-- Dataset excerpts follows --
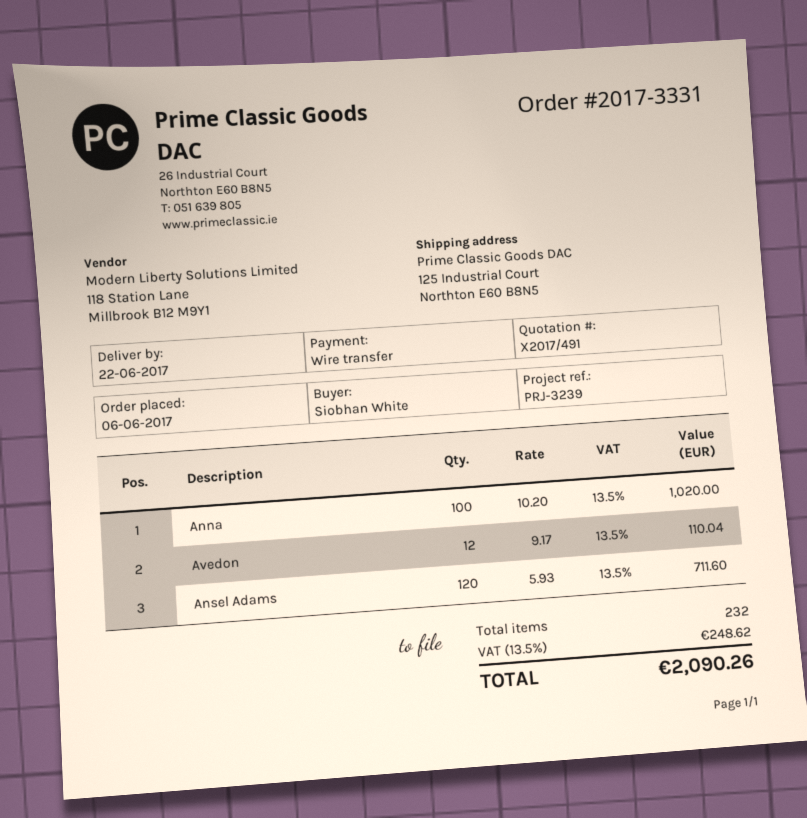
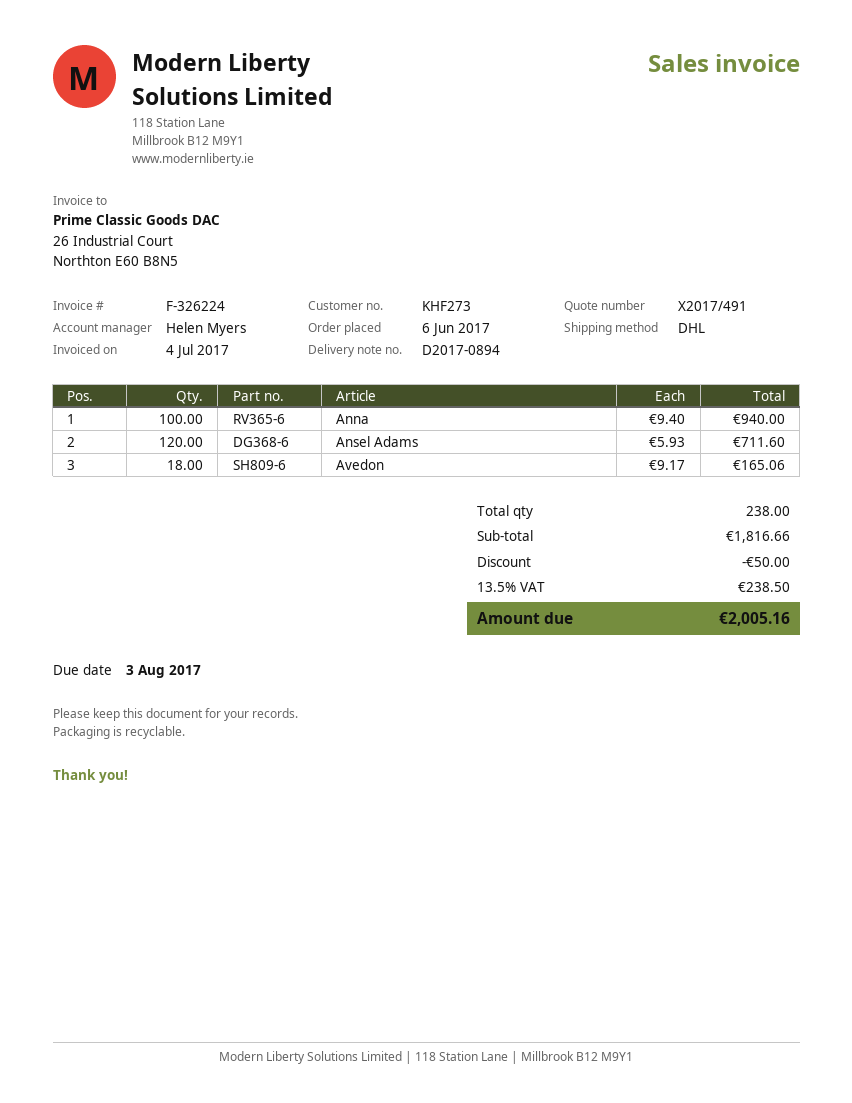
Anna: 100 x 10.20 = 1020.00 -> 100 x 9.40 = 940.00
Avedon: 12 x 9.17 = 110.04 -> 18 x 9.17 = 165.06
total quantity: 232 -> 238
discount: none -> 50.00
tax: 13.5% = 248.62 -> 13.5% = 238.50
total: 2090.26 -> 2005.16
-- Dataset excerpts concluded --
What to work on => Print all the lines above again exactly, without any pictures.

Answer to this exercise =>
Anna: 100 x 10.20 = 1020.00 -> 100 x 9.40 = 940.00
Avedon: 12 x 9.17 = 110.04 -> 18 x 9.17 = 165.06
total quantity: 232 -> 238
discount: none -> 50.00
tax: 13.5% = 248.62 -> 13.5% = 238.50
total: 2090.26 -> 2005.16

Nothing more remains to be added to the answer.